April 2024 media

  • Moonage Daydream: Ostensibly a documentary about David Bowie, though I found it to be somewhat light on information about the man himself. Instead it felt more like a concert film interspersed with some archival footage of interviews and the like. (The summary claims it “also serves as a guide to living a fulfilling and meaningful life in the 21st Century,” which is maybe a bit much, but I did enjoy hearing Bowie’s thoughts.) It features some surprisingly ambitious effects work as well, which feel suitably trippy for its subject. A good time, even if I learned less than I thought I would.

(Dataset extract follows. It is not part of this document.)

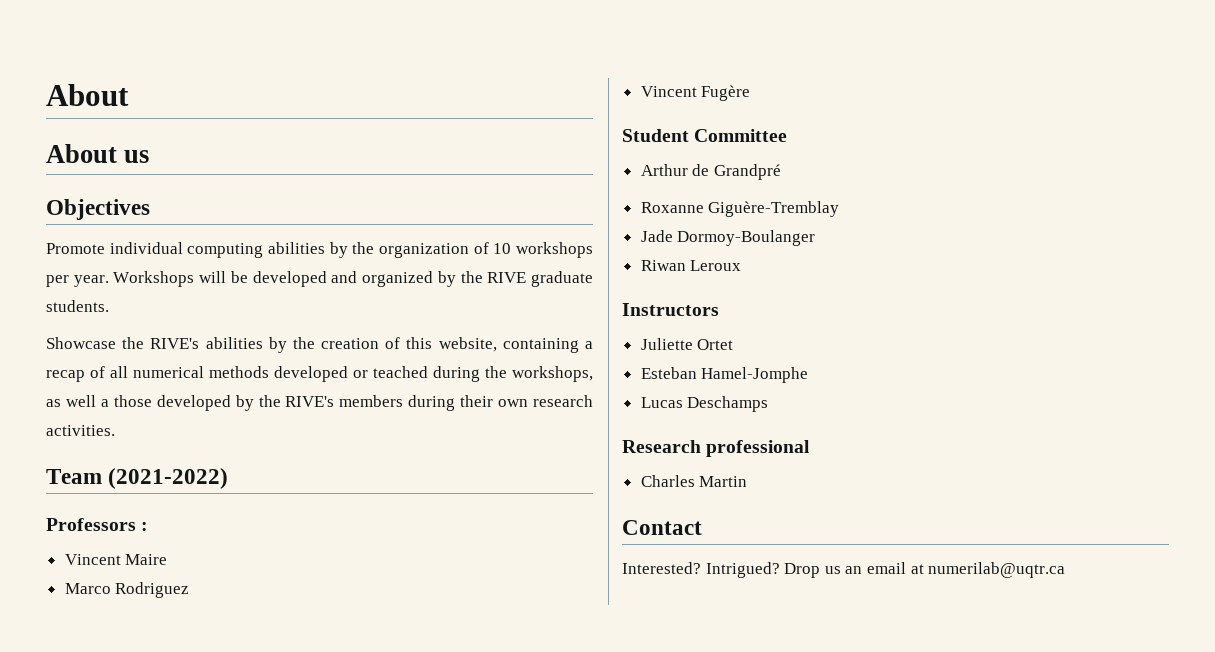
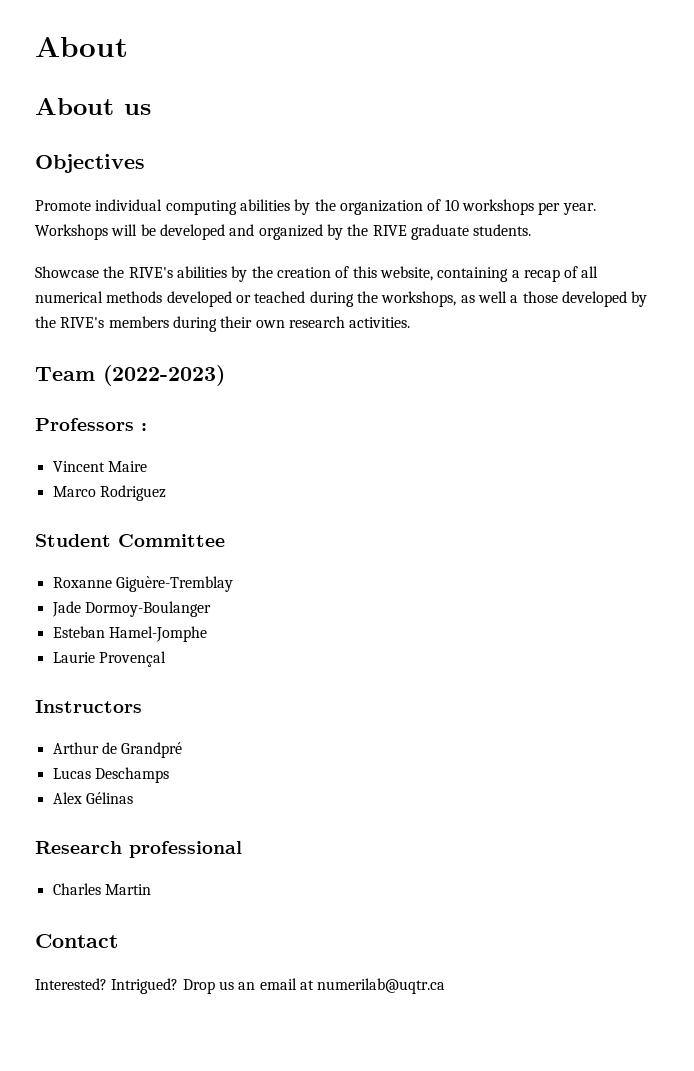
[108,468,229,489] (2021-2022) -> [103,365,225,386] (2022-2023)
[640,85,751,101] // Vincent Fugère -> (166, 493) none
[640,164,781,180] // Arthur de Grandpré -> (225, 540) none
[640,260,742,271] [622,303,719,316] [640,338,734,350] [640,367,809,383] Riwan Leroux // Instructors // Juliette Ortet // Esteban Hamel-Jomphe -> [52,626,207,642] [52,651,166,667] [35,700,142,713] [52,742,183,758] Esteban Hamel-Jomphe // Laurie Provençal // Instructors // Arthur de Grandpré
(769, 404) none -> [52,792,133,804] // Alex Gélinas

  • Prophet: A sci-fi novel by Helen Macdonald and Sin Blaché about a substance that induces apocalyptically powerful nostalgia. (It was on my list thanks to their joint appearance on My Perfect Console, as well as my previous enjoyment of Macdonald’s H Is for Hawk.) It’s a great high-concept idea, but the true appeal for me is the truly virtuosic character banter. The end of the acknowledgements thanks “the fic writers of AO3 and the internet,” and I can see why! I’ve rarely enjoyed reading characters bounce off each other this much.

  • The Cloud Under the Sea: We’re all narrowly averting disaster, constantly and in ways that most of us are unaware of; this feature by Josh Dzieza for the The Verge helpfully illuminates one of those ways. It’s about the undersea cables that carry the internet’s data—800,000 miles’ worth—and the people who fix them despite the growing financial and geopolitical obstacles. I love a story on an essential bit of infrastructure that I’d never considered before, even when it inevitably brings new things to be anxious about.